GuntherRademacher commented 1 year ago

Thanks. – I think I’ll wait until Norm adopts your PR. My assumption is that both solutions are similarly efficient, so maybe we can stick to the existing solution.

Oh, and I was so proud :wink:, of having found a solution that

  1. solves the CR problem,
  2. makes ixml result processing completely independent of serialization and parsing,
  3. is just a few lines of code, and
  4. is faster (at least I was expecting that).
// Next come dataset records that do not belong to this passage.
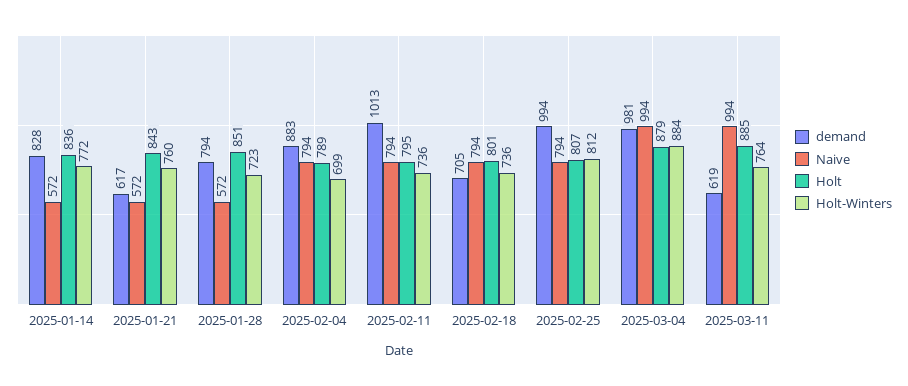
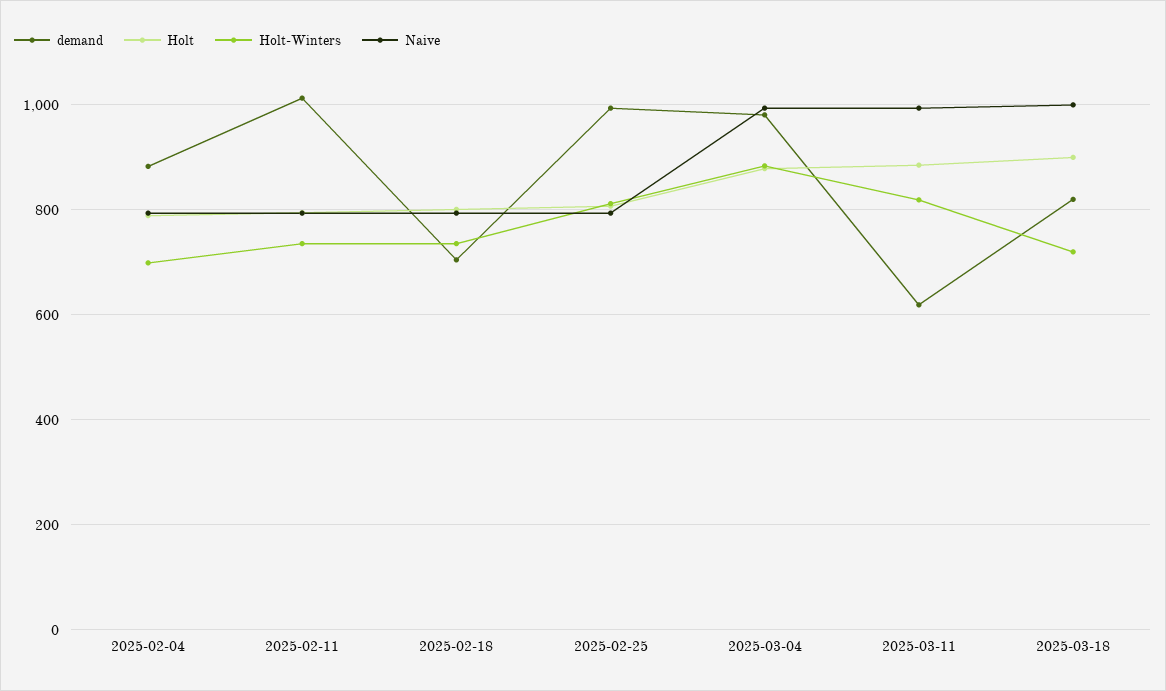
demand, 2025-01-14: 828 -> none
Naive, 2025-01-14: 572 -> none
Holt, 2025-01-14: 836 -> none
Holt-Winters, 2025-01-14: 772 -> none
demand, 2025-01-21: 617 -> none
Naive, 2025-01-21: 572 -> none
Holt, 2025-01-21: 843 -> none
Holt-Winters, 2025-01-21: 760 -> none
demand, 2025-01-28: 794 -> none
Naive, 2025-01-28: 572 -> none
Holt, 2025-01-28: 851 -> none
Holt-Winters, 2025-01-28: 723 -> none
Holt-Winters, 2025-03-11: 764 -> 820
demand, 2025-03-18: none -> 820
Holt, 2025-03-18: none -> 900
Holt-Winters, 2025-03-18: none -> 720
Naive, 2025-03-18: none -> 1000

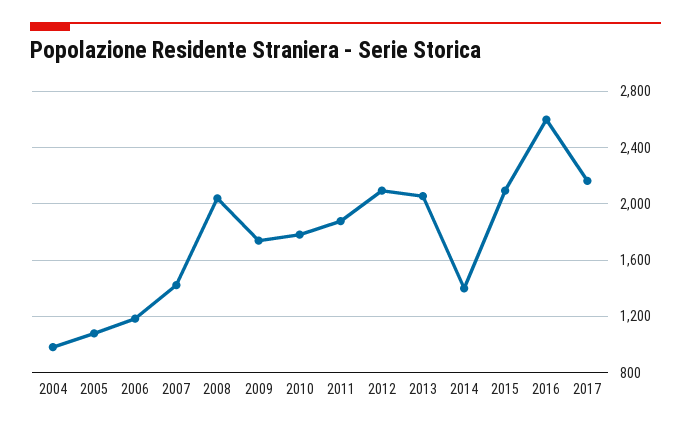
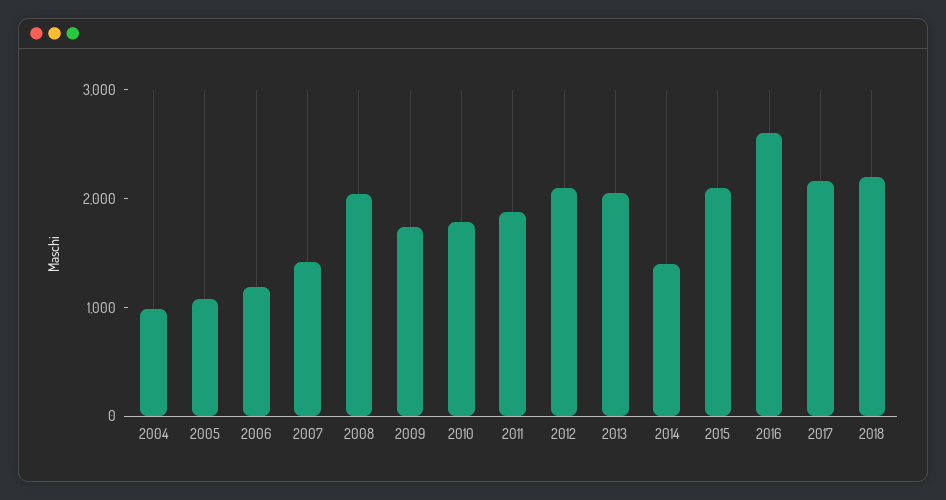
2018: none -> 2200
Concerning (1), the solution in org.nineml:coffeefilter:2.0.1 does not yet work for the test provided with this PR. I talked to @ndw about this, and he kind of agreed that serialization still needs some consideration (see nineml/coffeefilter#100 and invisibleXML/ixml#176). Concerning (4), I have done some testing by temporarily adding this to result processing:

      final int repetitions = 1000;
      for (int i = 0; i < 10; ++i) {
        final long t0 = System.currentTimeMillis();
        for (int r = 0; r < repetitions; ++r) {
          try {
            final ArrayOutput a = new ArrayOutput();
            doc.getTree(new PrintStream(a, false, StandardCharsets.UTF_8));
            new DBNode(new IOContent(a.finish()));
          } catch(IOException | IxmlException ex) {
            throw IXML_RESULT_X.get(ii, ex);
          }
        }
        final long t1 = System.currentTimeMillis();
        for (int r = 0; r < repetitions; ++r) {
          final MemBuilder builder = new MemBuilder(null, new Parser("", new MainOptions()) {
            @Override
            public void parse(final Builder build) {
              throw Util.notExpected();
            }
          });
          builder.init();
          try {
            doc.getTree(new SAXHandler(builder, false, false));
            new DBNode(builder.data());
          } catch(final IxmlException ex) {
            throw IXML_RESULT_X.get(ii, ex);
          }
        }
        long t2 = System.currentTimeMillis();
        System.err.println(
            "serialize+parse: " + (t1 - t0) + " msec, " +
            "SAXHandler: "      + (t2 - t1) + " msec (" +
            String.format(new Locale("en", "US"), "%.1f", (t2 - t1) * 100.0 / (t1 - t0) ) + " %)");
      }

The result is this:

serialize+parse: 19315 msec, SAXHandler: 14118 msec (73.1 %)
serialize+parse: 16911 msec, SAXHandler: 14081 msec (83.3 %)
serialize+parse: 17424 msec, SAXHandler: 16187 msec (92.9 %)
serialize+parse: 19119 msec, SAXHandler: 16036 msec (83.9 %)
serialize+parse: 17831 msec, SAXHandler: 14545 msec (81.6 %)
serialize+parse: 17107 msec, SAXHandler: 15780 msec (92.2 %)
serialize+parse: 18437 msec, SAXHandler: 15672 msec (85.0 %)
serialize+parse: 17508 msec, SAXHandler: 14515 msec (82.9 %)
serialize+parse: 18705 msec, SAXHandler: 14861 msec (79.4 %)
serialize+parse: 21550 msec, SAXHandler: 15561 msec (72.2 %)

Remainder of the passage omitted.